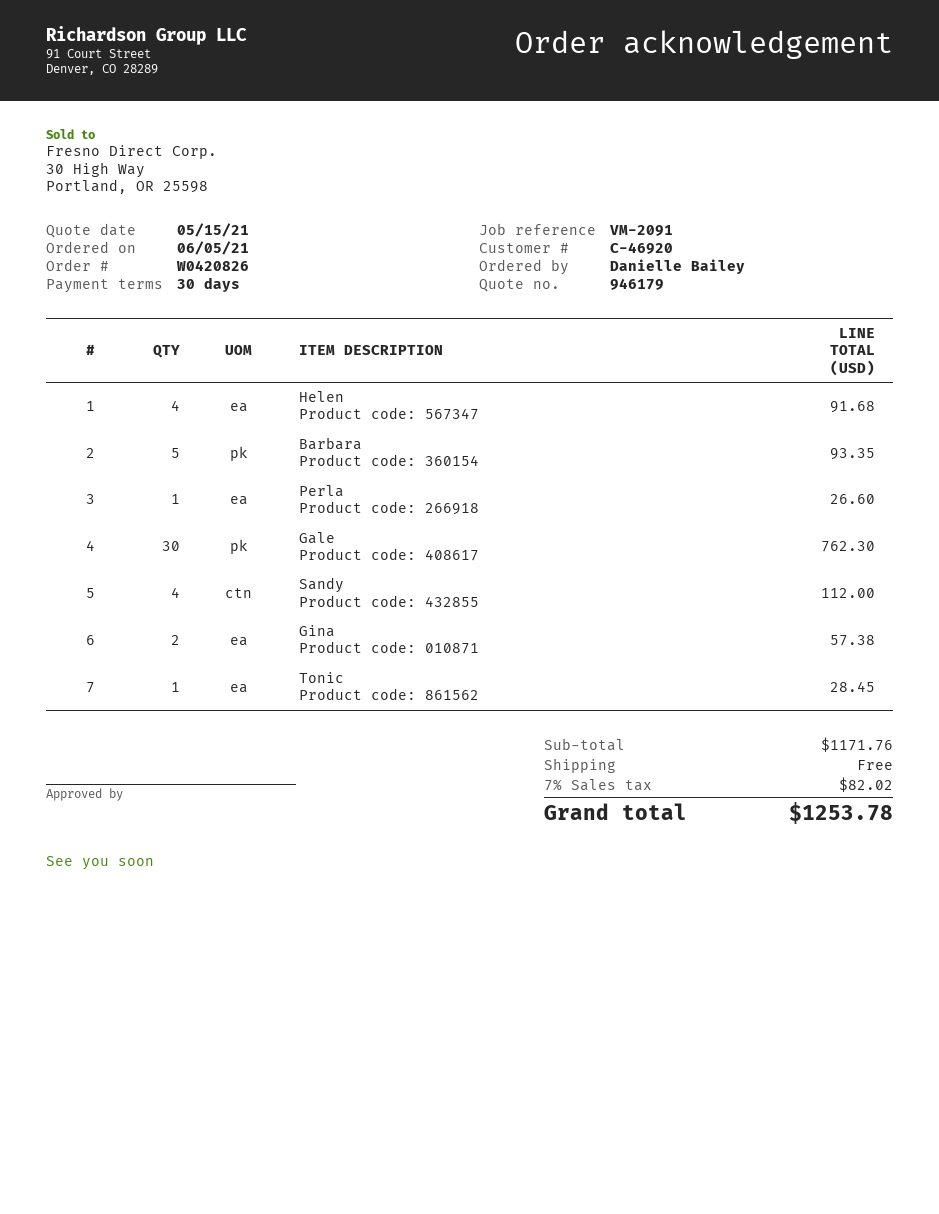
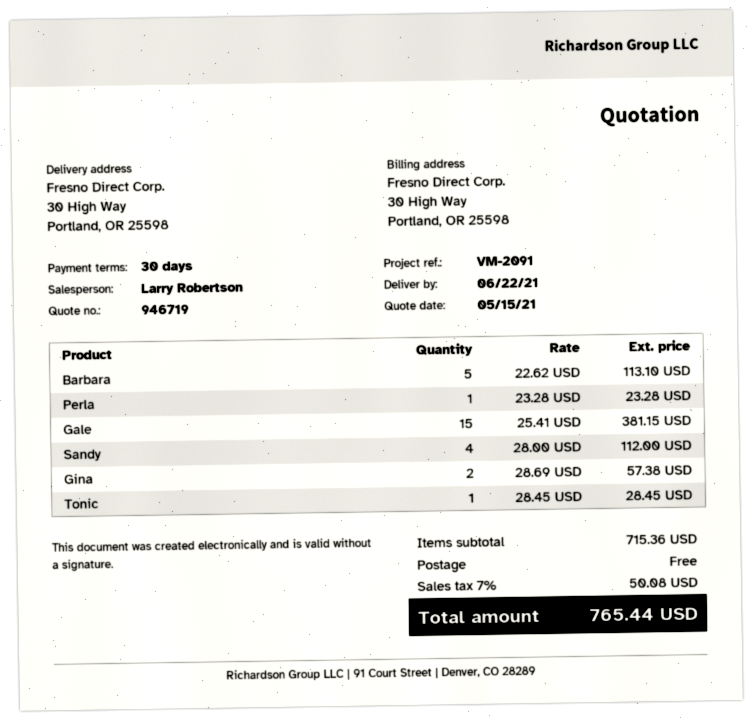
quote number: 946179 -> 946719
Helen: 4 for 91.68 -> none
Barbara: 5 for 93.35 -> 5 for 113.10
Perla: 1 for 26.60 -> 1 for 23.28
Gale: 30 for 762.30 -> 15 for 381.15
subtotal: 1171.76 -> 715.36
tax: 7% = 82.02 -> 7% = 50.08
total: 1253.78 -> 765.44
::::::
## [Brief]
The copy should match each line above exactly and contain no images.

## [Exercise output]
quote number: 946179 -> 946719
Helen: 4 for 91.68 -> none
Barbara: 5 for 93.35 -> 5 for 113.10
Perla: 1 for 26.60 -> 1 for 23.28
Gale: 30 for 762.30 -> 15 for 381.15
subtotal: 1171.76 -> 715.36
tax: 7% = 82.02 -> 7% = 50.08
total: 1253.78 -> 765.44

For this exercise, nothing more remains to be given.